:: Task statement ::
What you produce should be an exact transcription of the data, minus any pictures.

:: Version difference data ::

_ _ _

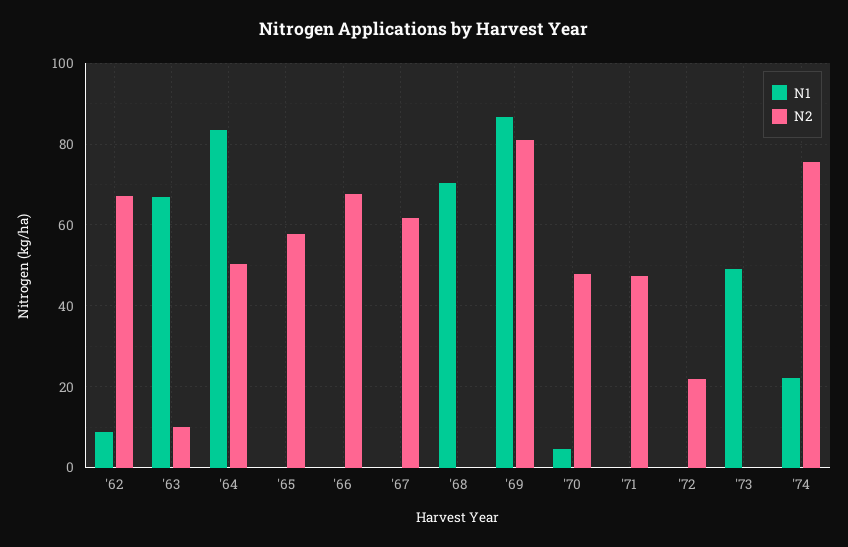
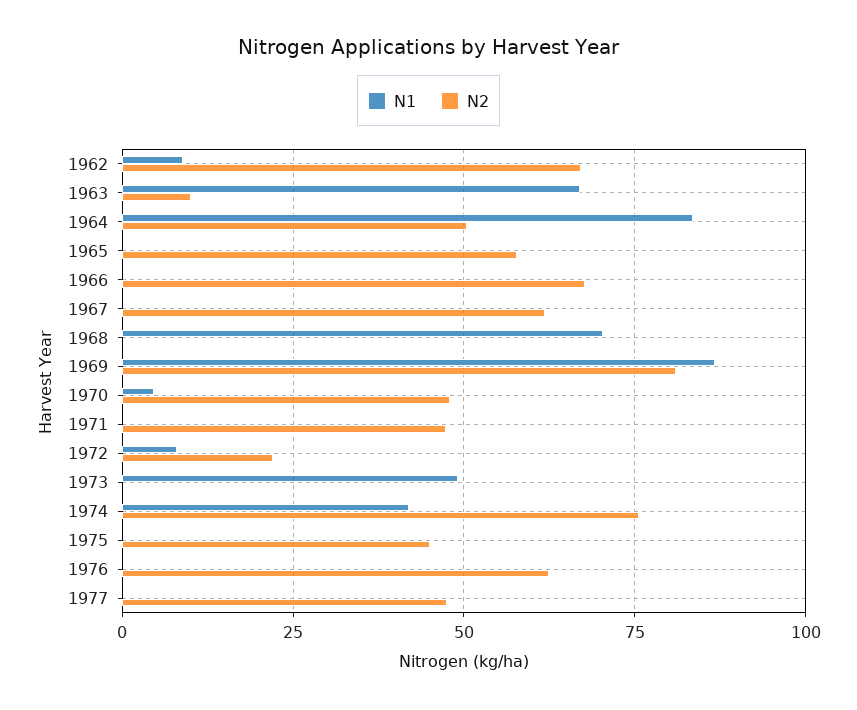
N1, '72: 0 -> 7.5
N1, '74: 22 -> 42.5
N1, 1975: none -> 0
N2, 1975: none -> 45
N1, 1976: none -> 0
N2, 1976: none -> 62.5
N1, 1977: none -> 0
N2, 1977: none -> 47.5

_ _ _

:: Response below ::
N1, '72: 0 -> 7.5
N1, '74: 22 -> 42.5
N1, 1975: none -> 0
N2, 1975: none -> 45
N1, 1976: none -> 0
N2, 1976: none -> 62.5
N1, 1977: none -> 0
N2, 1977: none -> 47.5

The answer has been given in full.